Le poisson virtuel permet une observation globale

On obtient toutefois une vision encore plus complète sur l’impact des produits chimiques sur le poisson si l’on tient compte d’autres organes importants en plus des branchies. C’est cet objectif que poursuivent désormais les chercheuses et les chercheurs dans le cadre du PNR 79. Les équipes travaillent pour cela à des tests effectués sur des cellules intestinales ou nerveuses des truites arc-en-ciel. Et pour compléter le tableau, il est utile d’étudier le niveau moléculaire, soit les protéines ou les molécules d’ARN.

Ksenia Groh, qui participe au projet comme responsable du groupe de recherche, explique: «Notre stratégie consiste à intégrer les données issues des tests in vitro sur les cellules de tous les principaux organes en un seul modèle informatique, le poisson virtuel.» Celui-ci doit permettre de tirer des conclusions détaillées et fondées sur l’impact des produits chimiques sur les poissons - sans avoir du tout recours à des expérimentations sur les poissons vivants.
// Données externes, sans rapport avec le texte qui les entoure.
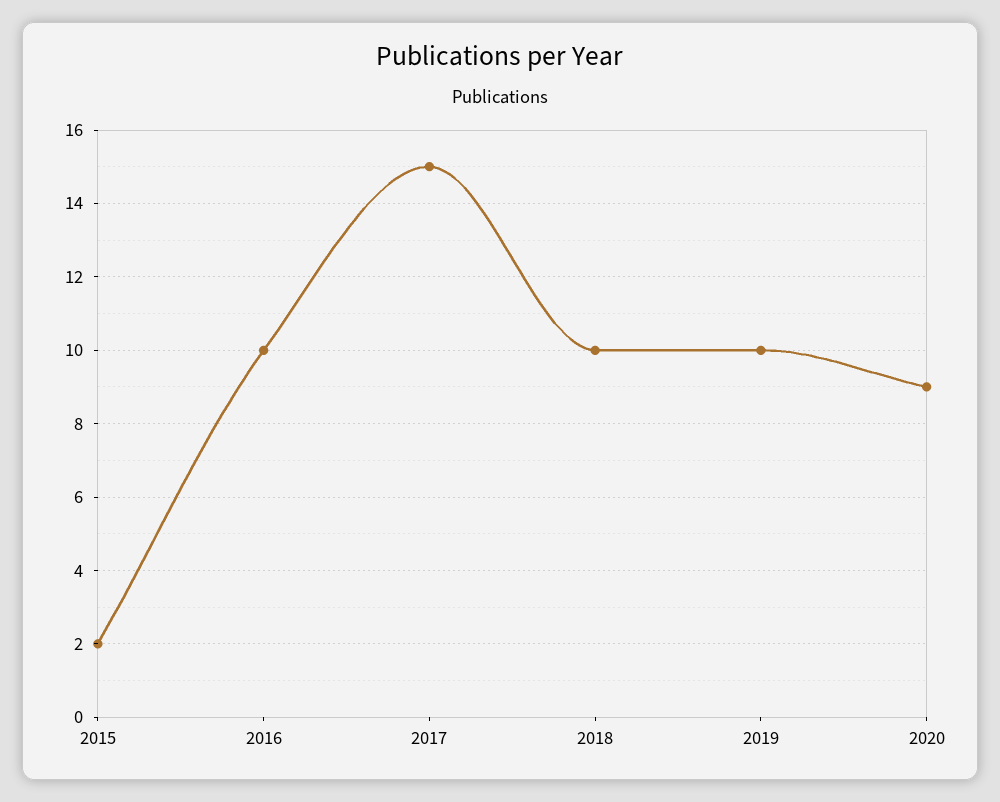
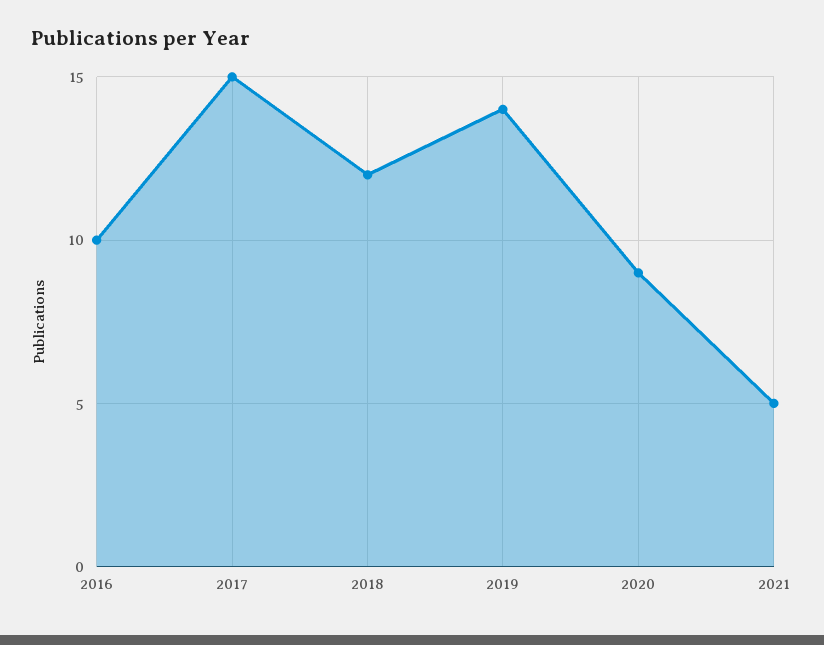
2015: 2 -> none
2018: 10 -> 12
2019: 10 -> 14
2021: none -> 5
Coopération avec des partenaires de terrain

L’implication de l’industrie chimique et des autorités responsables de l’agrément des nouveaux produits chimiques est une partie déterminante du projet. «Nous voulons élaborer le poisson virtuel avec ces parties prenantes afin d’aligner le processus, du développement à l’application au niveau réglementaire - dans le cas des tests sur les branchies ce processus a duré douze ans - sur les besoins effectifs et ainsi de l’accélérer», déclare K. Groh. Bernhard Truffer, expert dans le secteur des innovations techniques, apporte le savoir-faire nécessaire à la collaboration et à l’échange avec les partenaires de terrain. Il explique: «Une implication précoce des parties prenantes est importante afin que les exigences imposées par la mise en oeuvre ultérieure puissent être prises en compte dès le stade du développement de la méthode. De cette façon, les expérimentations animales pourront être plus rapidement remplacées dans la pratique.» L’équipe est assistée par Jarno Hoekman, également professeur pour l’innovation à l’Universität Utrecht.

Colette vom Berg, qui participe au projet en tant que responsable du groupe de recherche, résume:

«Avec nombre de partenaires, l’Eawag procède depuis un certain temps à des recherches sur le développement de tests qui rendent superflues les expérimentations sur les poissons vivants. Avec ce projet fantastique, nous avons la possibilité de rassembler différentes approches et de combler les lacunes.»

Actuellement, un poste de postdoctorat et deux postes de doctorats sont à pourvoir dans le cadre de ce projet.